## [TASK STATEMENT]
Wherever "background" shows up in the records below, copy the whole line.

## [GIVEN INFORMATION]
────────────────

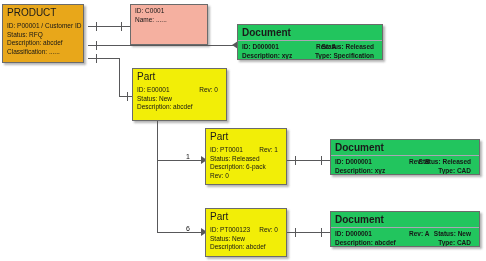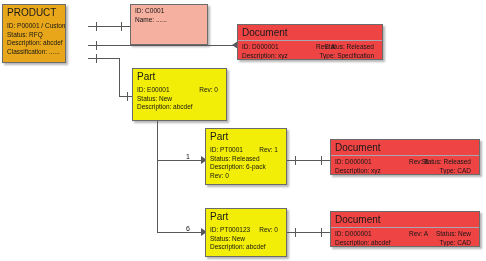--- a/index.html
+++ b/index.html
@@ -52,21 +52,21 @@
     top: 0;
   }
 
   
   .box.product { background: #e8a71a; }
   
   .box.part { background: #f2ee07; }
   
   .box.customer { background: #f5b0a0; }
   
-  .box.document { background: #ef4444; }
+  .box.document { background: #22c55e; font-weight: bold; }
   .box.document .title { border-bottom: 1px solid #a9a7b4; }
 
   
   .h-line {
     position: absolute;
     height: 0;
     border-top: 1.4px solid #58585a;
   }
   .v-line {
     position: absolute;
@@ -134,21 +134,21 @@
   <span class="edge-label" style="left:186px; top:225px;">6</span>
 
   <div class="h-line" style="left:287px; top:160px; width:44px;"></div>
   <div class="tick" style="left:295px; top:156px;"></div>
   <div class="tick" style="left:321px; top:156px;"></div>
 
   <div class="h-line" style="left:287px; top:232px; width:44px;"></div>
   <div class="tick" style="left:295px; top:228px;"></div>
   <div class="tick" style="left:321px; top:228px;"></div>
 
-  <div class="box product" style="left:2px; top:4px; width:64px; height:59px;">
+  <div class="box product" style="left:2px; top:4px; width:82px; height:59px;">
     <div class="title">PRODUCT</div>
     <div class="body">
       <div class="row"><span>ID: P00001 / Customer ID</span></div>
       <div class="row"><span>Status: RFQ</span></div>
       <div class="row"><span>Description: abcdef</span></div>
       <div class="row"><span>Classification: ......</span></div>
     </div>
   </div>
 
   <div class="box customer" style="left:130px; top:4px; width:78px; height:41px;">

────────────────

## [YOUR RESPONSE]
   .box.product { background: #e8a71a; }
   .box.part { background: #f2ee07; }
   .box.customer { background: #f5b0a0; }
-  .box.document { background: #ef4444; }
+  .box.document { background: #22c55e; font-weight: bold; }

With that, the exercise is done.